■ Aim of the task ■
The records must be retyped exactly, with no pictures included.

Front-end code change data:
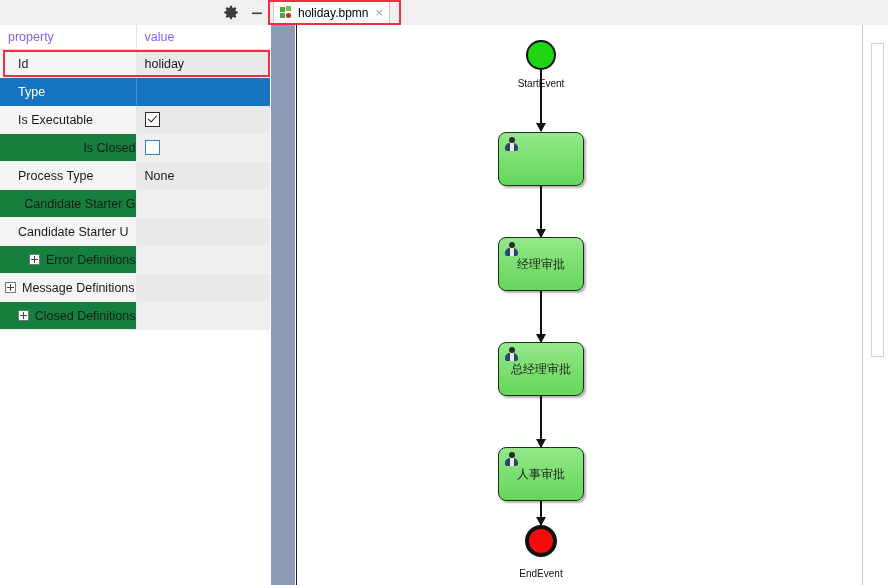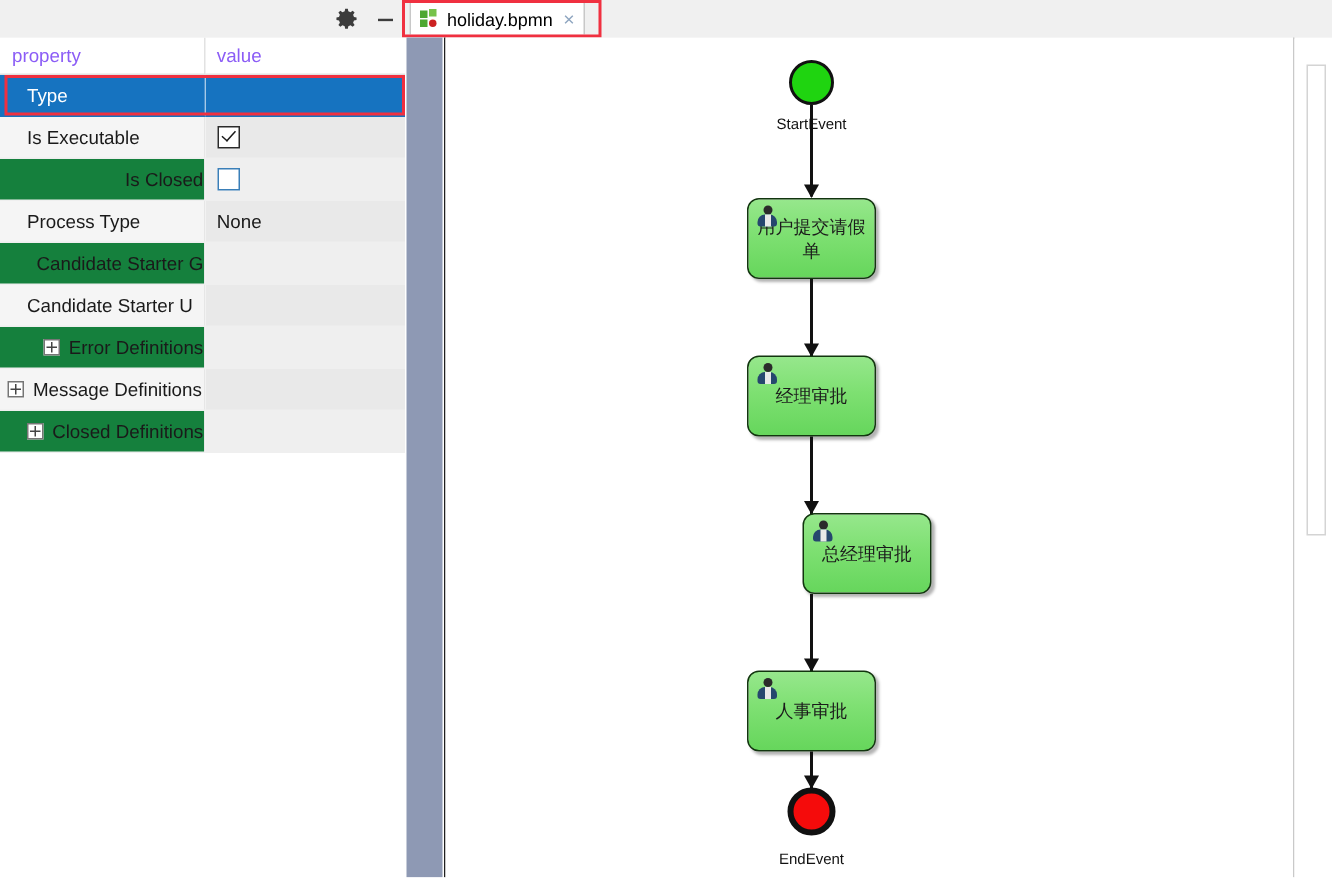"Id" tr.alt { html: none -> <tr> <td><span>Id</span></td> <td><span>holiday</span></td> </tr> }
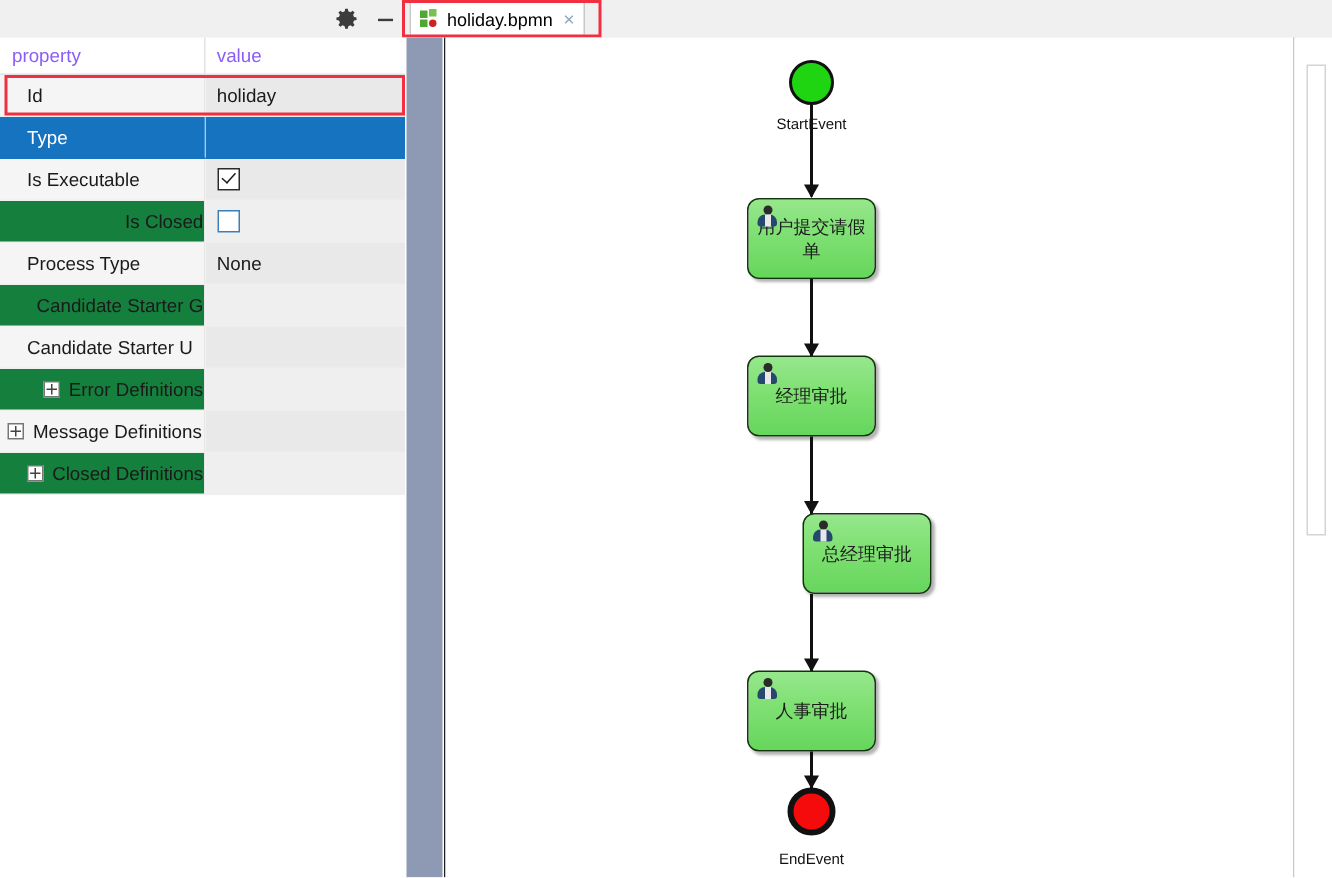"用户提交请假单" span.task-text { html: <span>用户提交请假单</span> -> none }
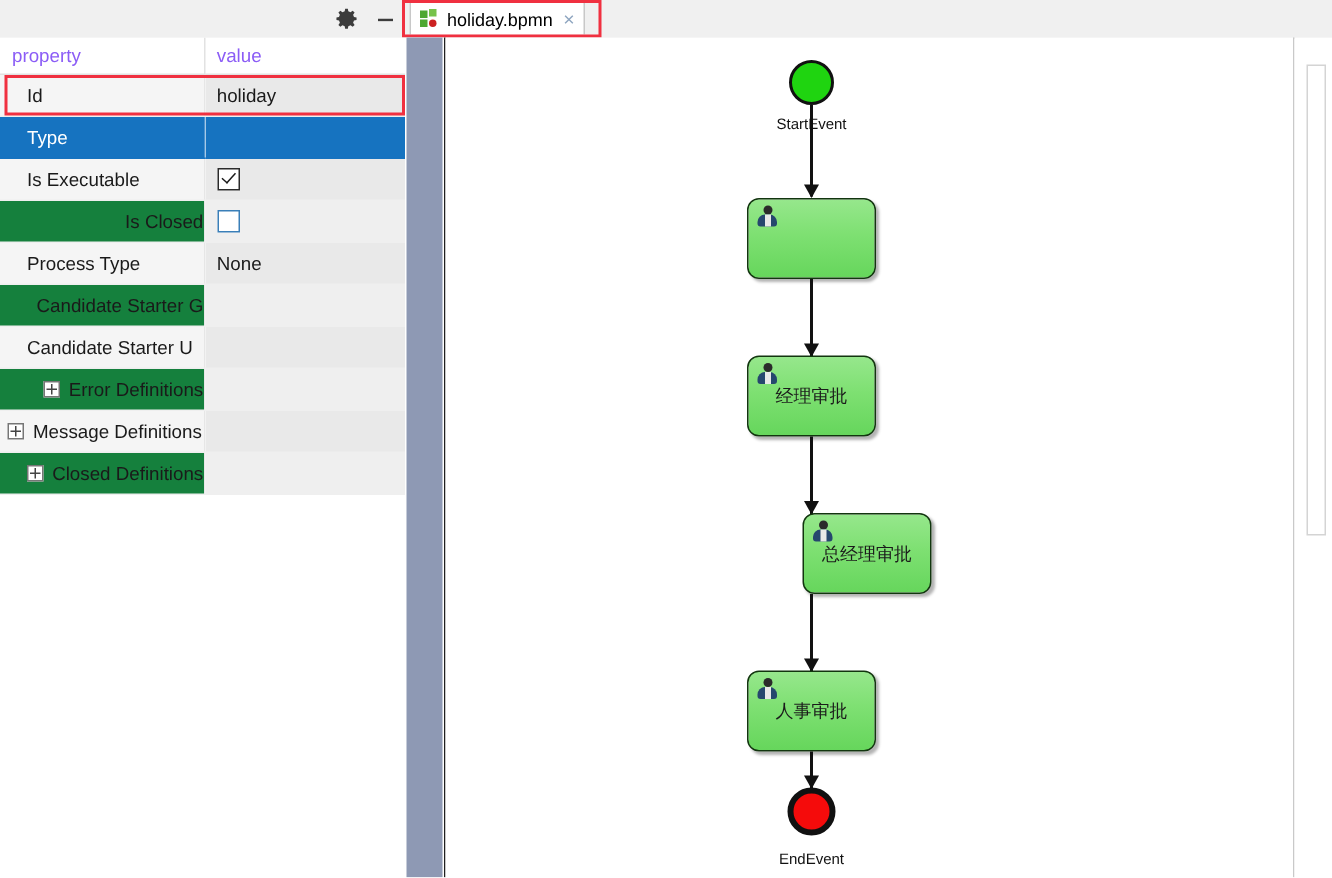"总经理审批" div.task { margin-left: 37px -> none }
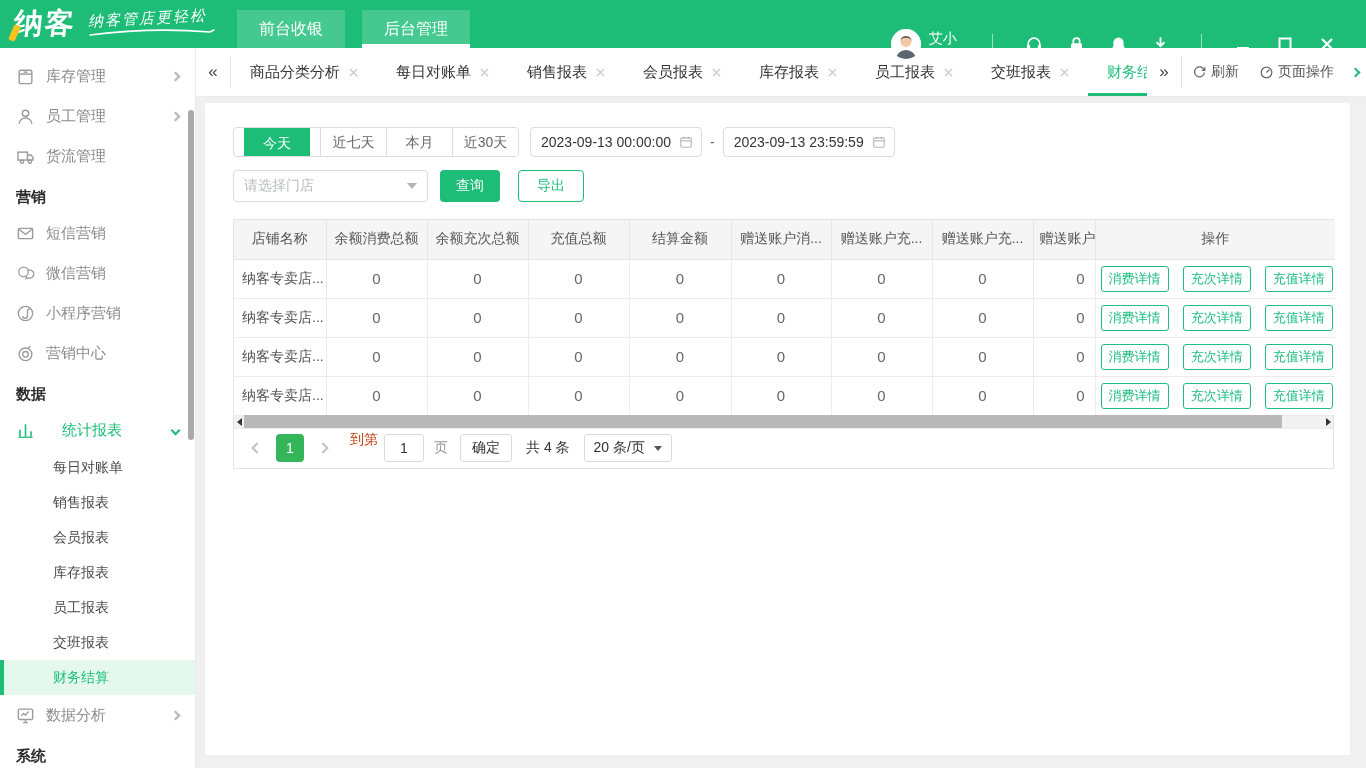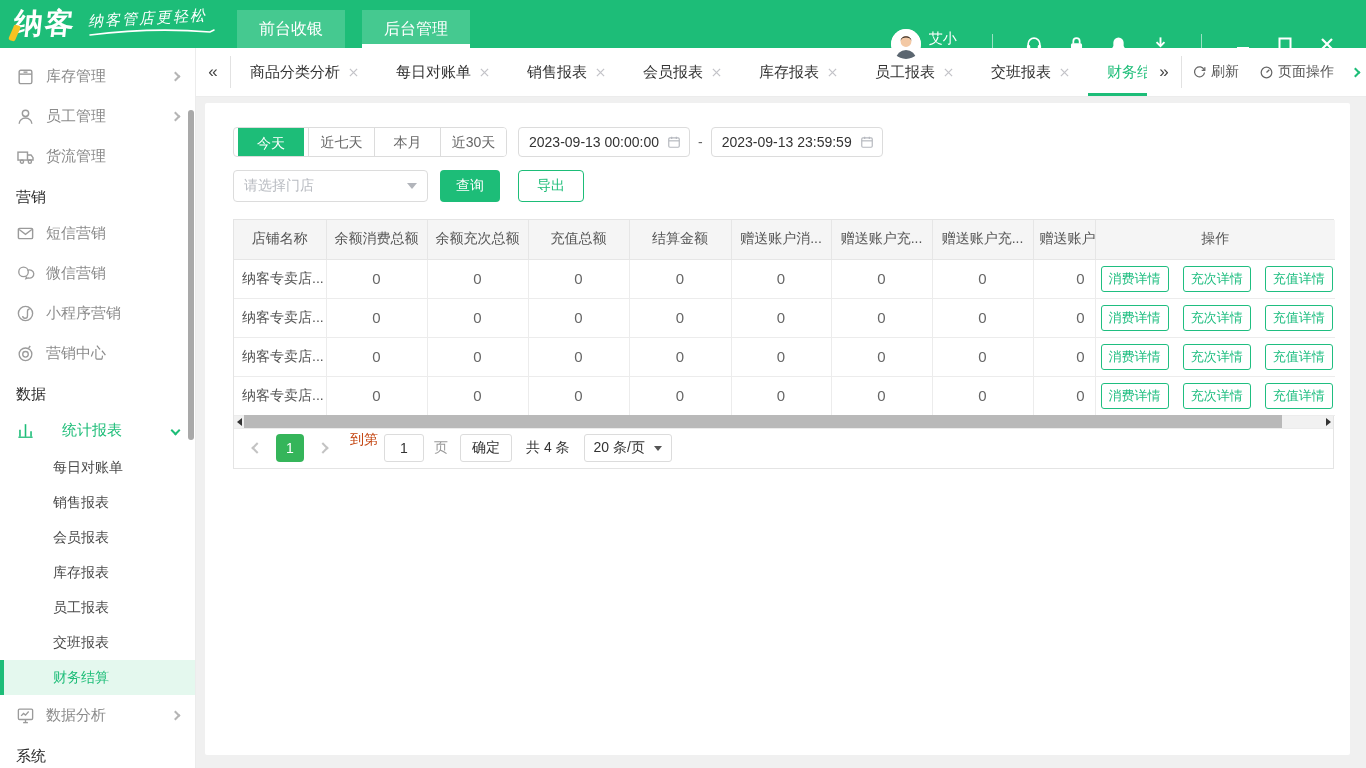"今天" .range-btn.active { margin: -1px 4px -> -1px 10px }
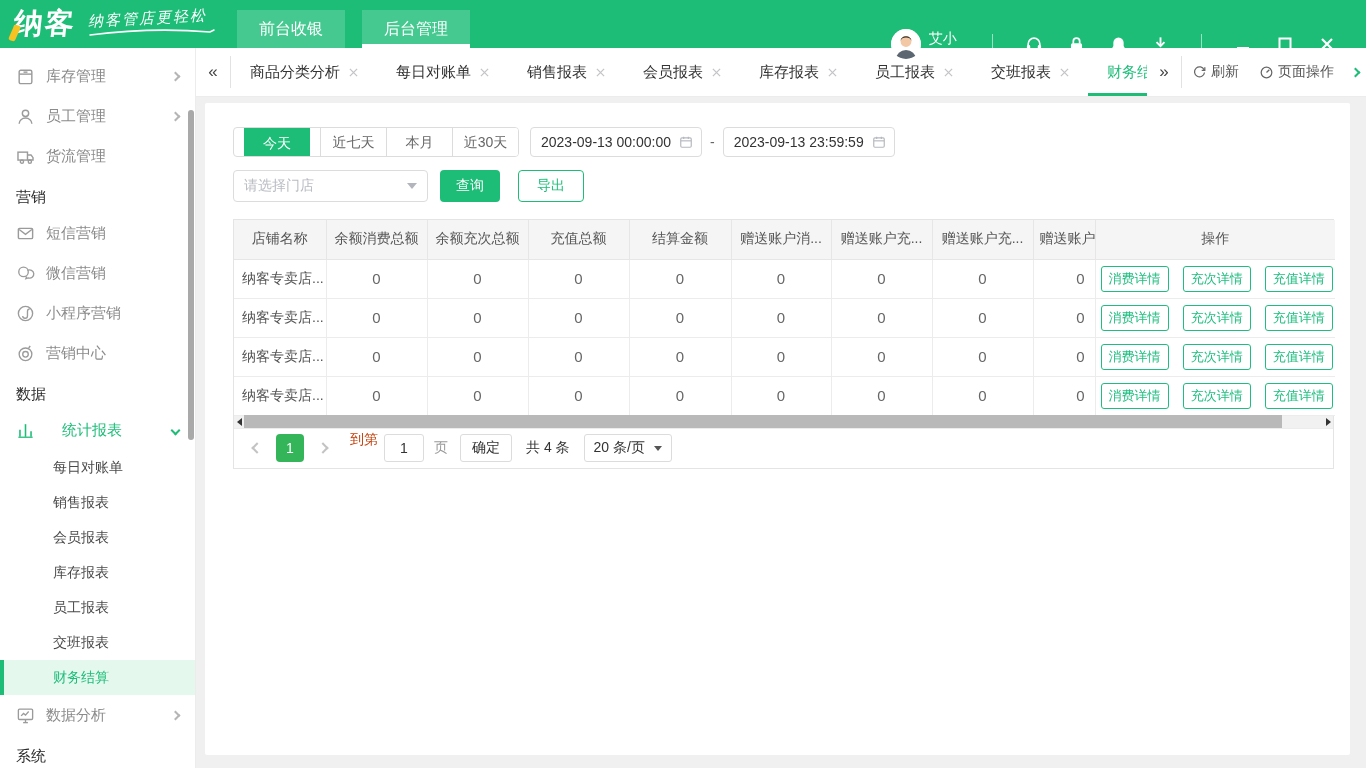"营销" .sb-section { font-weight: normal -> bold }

■ Your solution ■
"Id" tr.alt { html: none -> <tr> <td><span>Id</span></td> <td><span>holiday</span></td> </tr> }
"用户提交请假单" span.task-text { html: <span>用户提交请假单</span> -> none }
"总经理审批" div.task { margin-left: 37px -> none }
"今天" .range-btn.active { margin: -1px 4px -> -1px 10px }
"营销" .sb-section { font-weight: normal -> bold }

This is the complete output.